Development of sensory neurons is controlled by both cell-extrinsic and cell-intrinsic factors. The transcription factor Sox11 is abundantly expressed in embryonic sensory neurons. In the first part of this thesis, by using a Sox11-/- mouse model, I show that the loss of Sox11 results in increased cell death in embryonic sensory ganglia, which leads to a significant neuronal loss around birth. The ablation of Sox11 also leads to cell-death-independent axonal growth defects both in vivo and in vitro. Furthermore, I demonstrate that Sox11-deficient MEFs exhibit decreased level of phospho-AKT compared to controls. These data suggest that Sox11 is required for multiple key steps of sensory neuron development, probably through regulating the expression of component(s) of the signaling pathways downstream of growth factors. Adult sensory neurons exhibit various degrees of plasticity following different types of injury. Neurofibromin, the protein encoded by the tumor suppressor gene Nf1, functions as a negative regulator of Ras and its two major downstream pathways: MEK-ERK and PI3K-Akt pathway. Nf1-/- embryonic sensory neurons survive without neurotrophin support attributed to enhanced PI3K activity in the absence of Nf1. In the second part of this thesis, by using mice with Nf1 specifically deleted in neurons (Nf1-SynI-CKO), I demonstrate that Nf1-/- adult sensory neurons exhibit enhanced neurite outgrowth in vitro. After dorsal root injury, spontaneous functional recovery and increased axonal sprouting from uninjured sensory neurons are observed in Nf1-SynI-CKO mice compared to permanent sensory deficits in controls.
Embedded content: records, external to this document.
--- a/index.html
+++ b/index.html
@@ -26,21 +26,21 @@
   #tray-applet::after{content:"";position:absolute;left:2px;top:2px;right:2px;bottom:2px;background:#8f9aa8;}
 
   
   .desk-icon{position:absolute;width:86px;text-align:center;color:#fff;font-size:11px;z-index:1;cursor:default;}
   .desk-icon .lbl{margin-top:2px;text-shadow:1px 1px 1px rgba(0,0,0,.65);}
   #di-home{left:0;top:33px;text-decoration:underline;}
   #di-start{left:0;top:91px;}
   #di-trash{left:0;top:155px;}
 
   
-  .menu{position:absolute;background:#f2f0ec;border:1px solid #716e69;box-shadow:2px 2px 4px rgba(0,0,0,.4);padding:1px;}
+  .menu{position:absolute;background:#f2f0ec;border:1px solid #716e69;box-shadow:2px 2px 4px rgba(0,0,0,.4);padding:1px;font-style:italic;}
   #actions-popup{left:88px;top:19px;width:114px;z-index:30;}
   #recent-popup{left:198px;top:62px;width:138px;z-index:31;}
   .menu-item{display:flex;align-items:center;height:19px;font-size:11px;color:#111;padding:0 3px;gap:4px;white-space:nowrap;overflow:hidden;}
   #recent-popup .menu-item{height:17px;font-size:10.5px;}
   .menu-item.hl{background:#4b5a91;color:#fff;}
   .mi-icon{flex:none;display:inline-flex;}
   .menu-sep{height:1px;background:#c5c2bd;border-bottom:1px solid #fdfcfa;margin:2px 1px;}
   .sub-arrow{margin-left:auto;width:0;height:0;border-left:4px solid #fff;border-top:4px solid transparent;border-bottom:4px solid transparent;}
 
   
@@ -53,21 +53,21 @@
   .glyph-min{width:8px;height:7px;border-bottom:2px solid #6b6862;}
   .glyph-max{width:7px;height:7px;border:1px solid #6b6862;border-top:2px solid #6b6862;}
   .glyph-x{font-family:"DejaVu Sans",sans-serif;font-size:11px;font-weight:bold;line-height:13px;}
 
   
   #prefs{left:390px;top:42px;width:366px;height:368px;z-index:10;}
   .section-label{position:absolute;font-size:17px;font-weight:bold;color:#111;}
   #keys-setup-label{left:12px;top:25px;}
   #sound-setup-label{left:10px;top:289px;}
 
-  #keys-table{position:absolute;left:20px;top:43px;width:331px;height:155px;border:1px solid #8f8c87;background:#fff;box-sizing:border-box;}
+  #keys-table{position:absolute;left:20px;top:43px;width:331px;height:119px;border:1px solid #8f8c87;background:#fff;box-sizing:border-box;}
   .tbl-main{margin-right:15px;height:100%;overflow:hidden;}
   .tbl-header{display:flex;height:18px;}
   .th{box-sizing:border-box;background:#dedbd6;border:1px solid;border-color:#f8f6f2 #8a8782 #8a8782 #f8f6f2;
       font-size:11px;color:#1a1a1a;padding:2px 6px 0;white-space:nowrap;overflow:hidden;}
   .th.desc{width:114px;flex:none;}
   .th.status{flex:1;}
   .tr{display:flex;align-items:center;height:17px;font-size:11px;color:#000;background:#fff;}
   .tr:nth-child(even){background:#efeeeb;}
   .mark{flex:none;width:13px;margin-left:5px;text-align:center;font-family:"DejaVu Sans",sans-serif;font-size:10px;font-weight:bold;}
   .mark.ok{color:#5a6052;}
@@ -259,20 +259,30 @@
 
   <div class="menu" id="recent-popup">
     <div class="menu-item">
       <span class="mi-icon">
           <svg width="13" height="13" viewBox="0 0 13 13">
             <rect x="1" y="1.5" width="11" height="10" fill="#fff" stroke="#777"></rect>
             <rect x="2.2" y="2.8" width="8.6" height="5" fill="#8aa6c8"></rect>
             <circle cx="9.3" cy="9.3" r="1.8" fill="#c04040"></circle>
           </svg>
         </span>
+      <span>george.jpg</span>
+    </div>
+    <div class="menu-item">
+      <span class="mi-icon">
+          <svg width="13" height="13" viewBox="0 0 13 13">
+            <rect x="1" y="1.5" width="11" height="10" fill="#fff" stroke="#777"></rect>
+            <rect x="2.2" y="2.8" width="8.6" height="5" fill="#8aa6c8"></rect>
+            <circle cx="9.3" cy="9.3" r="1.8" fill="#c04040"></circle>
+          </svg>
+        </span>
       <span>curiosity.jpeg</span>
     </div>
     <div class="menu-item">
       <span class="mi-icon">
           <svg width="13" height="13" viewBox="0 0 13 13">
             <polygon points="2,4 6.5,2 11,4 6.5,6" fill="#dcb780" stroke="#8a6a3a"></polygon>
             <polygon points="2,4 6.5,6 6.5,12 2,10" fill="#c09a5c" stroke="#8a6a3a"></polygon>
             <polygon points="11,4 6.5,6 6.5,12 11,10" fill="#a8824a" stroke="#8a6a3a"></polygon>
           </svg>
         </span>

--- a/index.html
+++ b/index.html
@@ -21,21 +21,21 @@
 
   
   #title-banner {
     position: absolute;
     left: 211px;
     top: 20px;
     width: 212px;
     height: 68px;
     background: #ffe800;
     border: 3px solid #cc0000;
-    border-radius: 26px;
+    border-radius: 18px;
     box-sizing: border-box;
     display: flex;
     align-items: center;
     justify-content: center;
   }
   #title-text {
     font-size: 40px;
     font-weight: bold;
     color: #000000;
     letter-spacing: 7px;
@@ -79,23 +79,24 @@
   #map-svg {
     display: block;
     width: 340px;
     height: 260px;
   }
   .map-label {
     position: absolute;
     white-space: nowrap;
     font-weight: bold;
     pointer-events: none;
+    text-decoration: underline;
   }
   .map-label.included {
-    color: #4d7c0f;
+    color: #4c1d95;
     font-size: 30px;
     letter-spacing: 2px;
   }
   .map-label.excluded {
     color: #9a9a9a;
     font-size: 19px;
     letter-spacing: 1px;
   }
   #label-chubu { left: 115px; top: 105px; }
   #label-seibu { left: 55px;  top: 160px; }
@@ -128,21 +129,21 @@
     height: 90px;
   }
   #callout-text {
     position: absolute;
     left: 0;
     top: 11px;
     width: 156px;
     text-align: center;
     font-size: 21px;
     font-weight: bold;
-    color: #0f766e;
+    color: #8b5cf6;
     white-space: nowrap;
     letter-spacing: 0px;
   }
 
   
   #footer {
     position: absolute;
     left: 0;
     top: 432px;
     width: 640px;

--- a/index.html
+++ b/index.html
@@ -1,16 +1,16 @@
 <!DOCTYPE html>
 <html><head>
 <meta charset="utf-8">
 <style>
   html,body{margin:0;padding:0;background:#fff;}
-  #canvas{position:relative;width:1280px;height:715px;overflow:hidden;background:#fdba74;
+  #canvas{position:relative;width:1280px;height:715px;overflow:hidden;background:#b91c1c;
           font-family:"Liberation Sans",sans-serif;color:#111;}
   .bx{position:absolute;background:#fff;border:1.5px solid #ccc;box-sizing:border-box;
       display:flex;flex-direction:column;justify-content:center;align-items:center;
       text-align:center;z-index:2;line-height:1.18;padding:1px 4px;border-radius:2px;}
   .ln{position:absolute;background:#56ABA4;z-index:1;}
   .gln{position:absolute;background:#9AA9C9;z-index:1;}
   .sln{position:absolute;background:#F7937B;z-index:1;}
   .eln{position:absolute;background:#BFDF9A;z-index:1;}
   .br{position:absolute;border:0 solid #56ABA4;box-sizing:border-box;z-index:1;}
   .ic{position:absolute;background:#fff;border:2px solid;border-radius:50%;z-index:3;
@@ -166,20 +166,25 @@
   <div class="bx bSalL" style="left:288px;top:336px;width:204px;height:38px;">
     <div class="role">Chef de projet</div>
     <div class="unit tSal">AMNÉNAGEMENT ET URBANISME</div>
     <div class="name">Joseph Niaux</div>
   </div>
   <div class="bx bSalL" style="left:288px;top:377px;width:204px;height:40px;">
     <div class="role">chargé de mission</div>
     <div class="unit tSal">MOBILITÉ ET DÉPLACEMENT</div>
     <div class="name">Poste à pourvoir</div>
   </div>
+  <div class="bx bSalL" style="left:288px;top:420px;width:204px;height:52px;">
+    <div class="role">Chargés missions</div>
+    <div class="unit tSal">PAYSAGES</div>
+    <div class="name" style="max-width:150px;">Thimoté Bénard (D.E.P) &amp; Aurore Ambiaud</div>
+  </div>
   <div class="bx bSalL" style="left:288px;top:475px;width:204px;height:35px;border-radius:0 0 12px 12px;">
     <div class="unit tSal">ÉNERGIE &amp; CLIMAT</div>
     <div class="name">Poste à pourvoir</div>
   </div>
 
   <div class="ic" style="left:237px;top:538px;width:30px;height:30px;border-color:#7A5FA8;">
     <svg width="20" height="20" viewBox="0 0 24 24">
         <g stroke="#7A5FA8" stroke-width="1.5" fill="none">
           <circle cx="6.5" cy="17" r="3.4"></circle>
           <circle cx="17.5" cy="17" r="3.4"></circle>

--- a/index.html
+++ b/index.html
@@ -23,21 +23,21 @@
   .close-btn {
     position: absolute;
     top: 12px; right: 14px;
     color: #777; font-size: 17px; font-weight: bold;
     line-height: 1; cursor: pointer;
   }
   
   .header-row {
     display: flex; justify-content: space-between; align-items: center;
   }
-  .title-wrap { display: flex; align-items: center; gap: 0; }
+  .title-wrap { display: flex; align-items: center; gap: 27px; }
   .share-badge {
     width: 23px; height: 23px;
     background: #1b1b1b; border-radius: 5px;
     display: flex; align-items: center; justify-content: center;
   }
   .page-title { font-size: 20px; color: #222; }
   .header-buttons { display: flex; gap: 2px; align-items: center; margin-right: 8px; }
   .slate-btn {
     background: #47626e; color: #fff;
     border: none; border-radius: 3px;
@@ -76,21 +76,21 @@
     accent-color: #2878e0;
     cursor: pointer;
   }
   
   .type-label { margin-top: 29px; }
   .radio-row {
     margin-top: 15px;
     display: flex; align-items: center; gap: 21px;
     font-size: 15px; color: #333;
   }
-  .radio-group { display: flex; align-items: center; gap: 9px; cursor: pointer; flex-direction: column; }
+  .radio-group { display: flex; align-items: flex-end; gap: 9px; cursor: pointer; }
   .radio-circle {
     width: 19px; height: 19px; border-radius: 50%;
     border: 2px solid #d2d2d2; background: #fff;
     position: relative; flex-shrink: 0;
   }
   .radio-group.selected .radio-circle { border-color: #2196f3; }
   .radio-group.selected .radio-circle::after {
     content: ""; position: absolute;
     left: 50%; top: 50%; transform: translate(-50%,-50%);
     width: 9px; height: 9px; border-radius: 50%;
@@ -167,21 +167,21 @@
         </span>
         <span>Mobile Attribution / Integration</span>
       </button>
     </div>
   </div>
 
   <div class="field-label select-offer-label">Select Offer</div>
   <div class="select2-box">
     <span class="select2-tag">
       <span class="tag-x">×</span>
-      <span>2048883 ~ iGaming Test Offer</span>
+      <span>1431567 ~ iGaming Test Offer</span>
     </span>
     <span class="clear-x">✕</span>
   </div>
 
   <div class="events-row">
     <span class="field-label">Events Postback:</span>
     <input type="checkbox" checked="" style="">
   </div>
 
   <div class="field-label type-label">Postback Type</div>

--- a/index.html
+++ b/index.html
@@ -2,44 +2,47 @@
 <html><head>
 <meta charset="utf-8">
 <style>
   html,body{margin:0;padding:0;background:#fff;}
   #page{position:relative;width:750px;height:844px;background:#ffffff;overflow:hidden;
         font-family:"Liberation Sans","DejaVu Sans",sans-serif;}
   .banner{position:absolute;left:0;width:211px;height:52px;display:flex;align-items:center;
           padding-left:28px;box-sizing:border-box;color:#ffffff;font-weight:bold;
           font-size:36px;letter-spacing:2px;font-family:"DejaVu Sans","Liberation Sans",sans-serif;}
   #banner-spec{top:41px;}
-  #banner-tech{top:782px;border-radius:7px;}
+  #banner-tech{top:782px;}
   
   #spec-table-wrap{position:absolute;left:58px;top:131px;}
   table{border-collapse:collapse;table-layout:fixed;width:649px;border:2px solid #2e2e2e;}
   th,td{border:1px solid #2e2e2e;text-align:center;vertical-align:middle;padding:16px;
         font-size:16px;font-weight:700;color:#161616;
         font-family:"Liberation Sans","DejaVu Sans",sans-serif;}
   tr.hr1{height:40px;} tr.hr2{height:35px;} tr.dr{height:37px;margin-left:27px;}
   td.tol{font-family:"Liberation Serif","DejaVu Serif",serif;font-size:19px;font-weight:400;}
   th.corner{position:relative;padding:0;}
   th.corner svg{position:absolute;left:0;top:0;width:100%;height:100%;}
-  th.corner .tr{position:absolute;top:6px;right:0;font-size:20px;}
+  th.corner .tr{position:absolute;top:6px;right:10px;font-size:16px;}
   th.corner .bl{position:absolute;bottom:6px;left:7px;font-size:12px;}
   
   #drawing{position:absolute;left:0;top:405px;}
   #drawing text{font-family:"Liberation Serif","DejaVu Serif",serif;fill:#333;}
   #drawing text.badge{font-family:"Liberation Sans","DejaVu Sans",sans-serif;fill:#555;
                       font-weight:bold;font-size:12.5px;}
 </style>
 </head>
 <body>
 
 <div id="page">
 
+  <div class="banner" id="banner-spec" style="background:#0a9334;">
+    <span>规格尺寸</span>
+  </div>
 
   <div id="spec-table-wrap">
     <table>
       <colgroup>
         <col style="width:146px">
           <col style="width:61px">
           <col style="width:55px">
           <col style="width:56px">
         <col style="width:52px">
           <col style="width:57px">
These appear to be mediated both by cell autonomous capacity of spared Nf1-/- DRG neurons and by non-cell autonomous contribution from Nf1-/- neurons in the spinal cord, as suggested by co-culture experiments. To further confirm whether the spinal cord or DRG neurons contribute to functional recovery in Nf1-SynI-CKO mice, I generated other mutants with Nf1 deleted more specifically and completely in DRG (Nf1-Isl1-CKO). In the third part of this thesis, I discuss some unanticipated results due to Cre expression in the gastrointestinal tract. Nf1-Isl1-CKO mice develop gastric epithelium hyperplasia and inflammation with increased proliferation and apoptosis. These phenotypes seem to be attributed to the loss of Nf1 in non-gastric epithelial cells.